> _Exercise goal_: The entries must be set down again word for word; no pictures belong in the copy.

--- Recorded information Enclosed Below ---

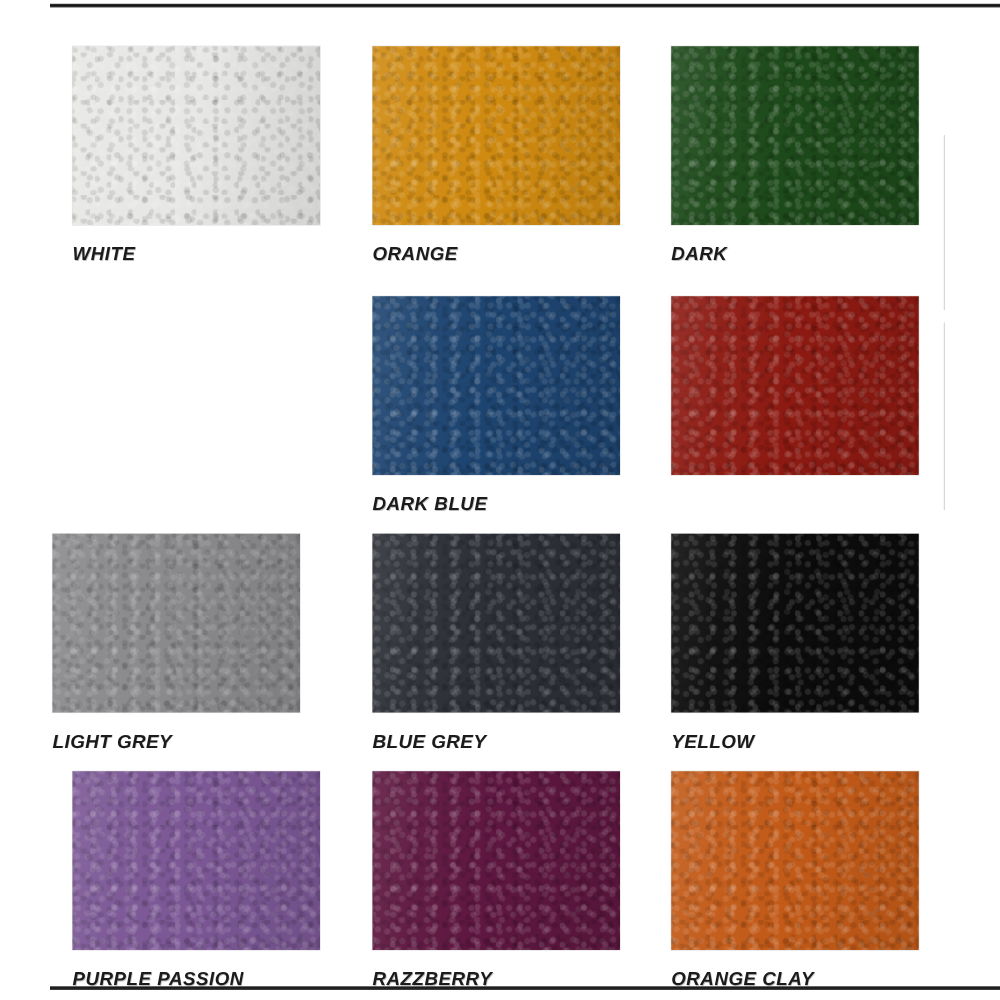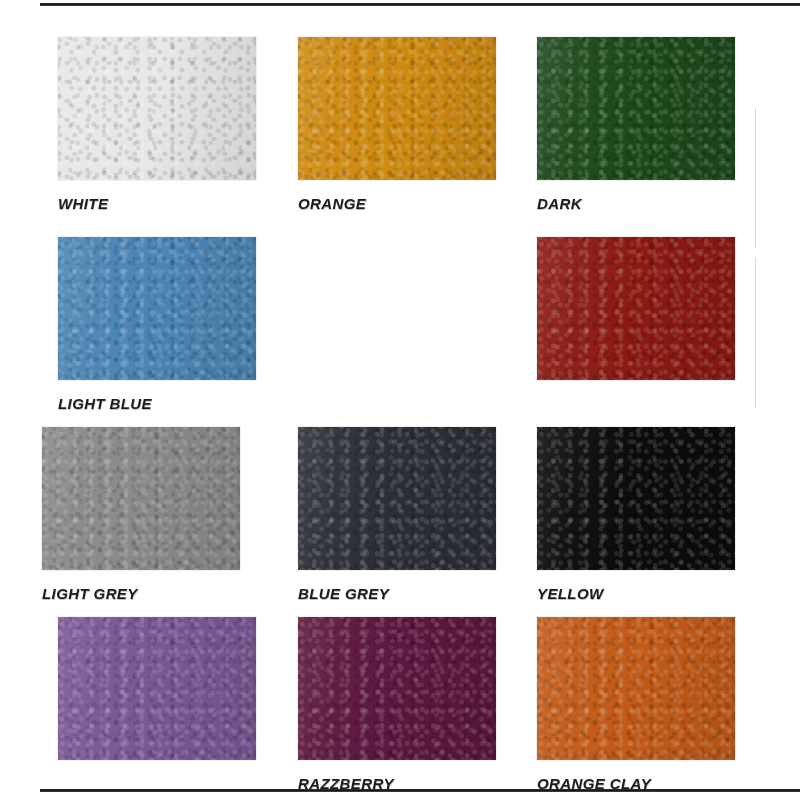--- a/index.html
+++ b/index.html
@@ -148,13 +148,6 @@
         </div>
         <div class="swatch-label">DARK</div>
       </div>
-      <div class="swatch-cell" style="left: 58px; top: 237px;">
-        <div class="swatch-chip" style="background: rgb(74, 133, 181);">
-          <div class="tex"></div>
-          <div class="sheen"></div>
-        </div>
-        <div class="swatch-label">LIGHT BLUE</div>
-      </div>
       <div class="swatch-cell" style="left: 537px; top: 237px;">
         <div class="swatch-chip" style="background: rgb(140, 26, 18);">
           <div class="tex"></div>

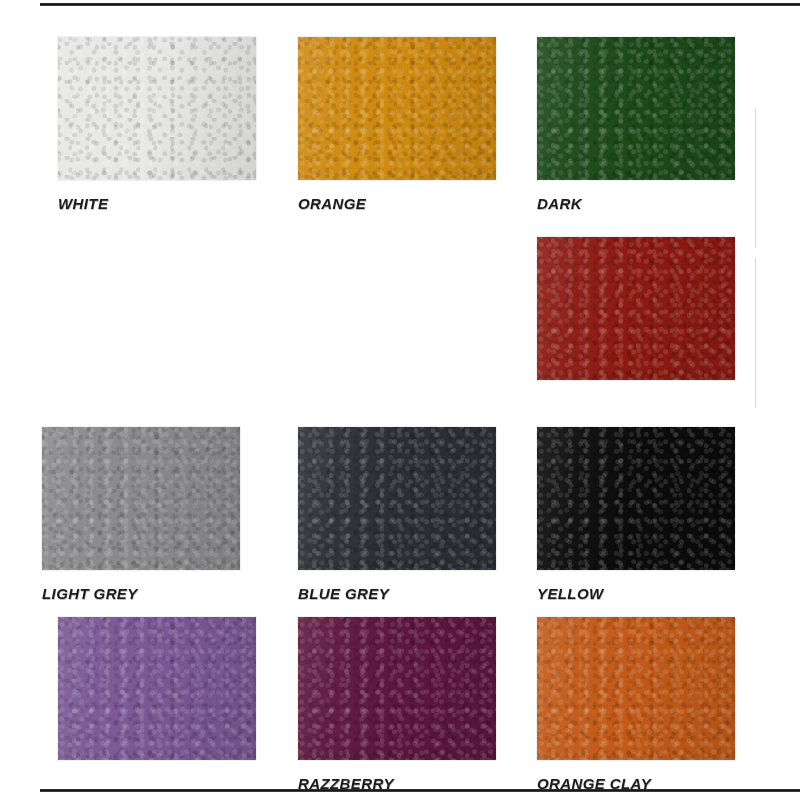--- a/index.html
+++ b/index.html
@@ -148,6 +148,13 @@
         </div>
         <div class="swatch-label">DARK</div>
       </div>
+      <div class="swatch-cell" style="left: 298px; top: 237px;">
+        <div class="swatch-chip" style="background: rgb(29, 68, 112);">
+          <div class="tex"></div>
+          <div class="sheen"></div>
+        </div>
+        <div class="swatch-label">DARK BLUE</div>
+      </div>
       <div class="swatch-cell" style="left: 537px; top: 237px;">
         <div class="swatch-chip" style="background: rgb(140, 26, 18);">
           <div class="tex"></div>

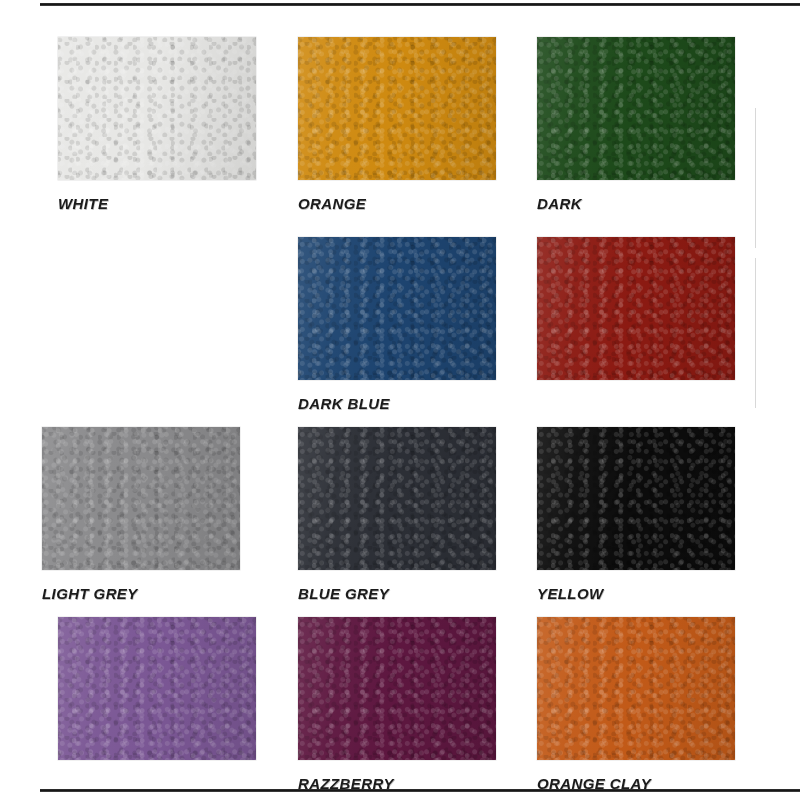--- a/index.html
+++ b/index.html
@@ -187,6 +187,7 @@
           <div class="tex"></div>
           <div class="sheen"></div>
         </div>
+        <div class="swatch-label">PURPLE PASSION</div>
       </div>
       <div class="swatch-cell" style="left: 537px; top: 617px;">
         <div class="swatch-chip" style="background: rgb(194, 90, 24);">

--- End of Enclosed Recorded information ---

> _Result_:
--- a/index.html
+++ b/index.html
@@ -148,13 +148,6 @@
         </div>
         <div class="swatch-label">DARK</div>
       </div>
-      <div class="swatch-cell" style="left: 58px; top: 237px;">
-        <div class="swatch-chip" style="background: rgb(74, 133, 181);">
-          <div class="tex"></div>
-          <div class="sheen"></div>
-        </div>
-        <div class="swatch-label">LIGHT BLUE</div>
-      </div>
       <div class="swatch-cell" style="left: 537px; top: 237px;">
         <div class="swatch-chip" style="background: rgb(140, 26, 18);">
           <div class="tex"></div>

--- a/index.html
+++ b/index.html
@@ -148,6 +148,13 @@
         </div>
         <div class="swatch-label">DARK</div>
       </div>
+      <div class="swatch-cell" style="left: 298px; top: 237px;">
+        <div class="swatch-chip" style="background: rgb(29, 68, 112);">
+          <div class="tex"></div>
+          <div class="sheen"></div>
+        </div>
+        <div class="swatch-label">DARK BLUE</div>
+      </div>
       <div class="swatch-cell" style="left: 537px; top: 237px;">
         <div class="swatch-chip" style="background: rgb(140, 26, 18);">
           <div class="tex"></div>

--- a/index.html
+++ b/index.html
@@ -187,6 +187,7 @@
           <div class="tex"></div>
           <div class="sheen"></div>
         </div>
+        <div class="swatch-label">PURPLE PASSION</div>
       </div>
       <div class="swatch-cell" style="left: 537px; top: 617px;">
         <div class="swatch-chip" style="background: rgb(194, 90, 24);">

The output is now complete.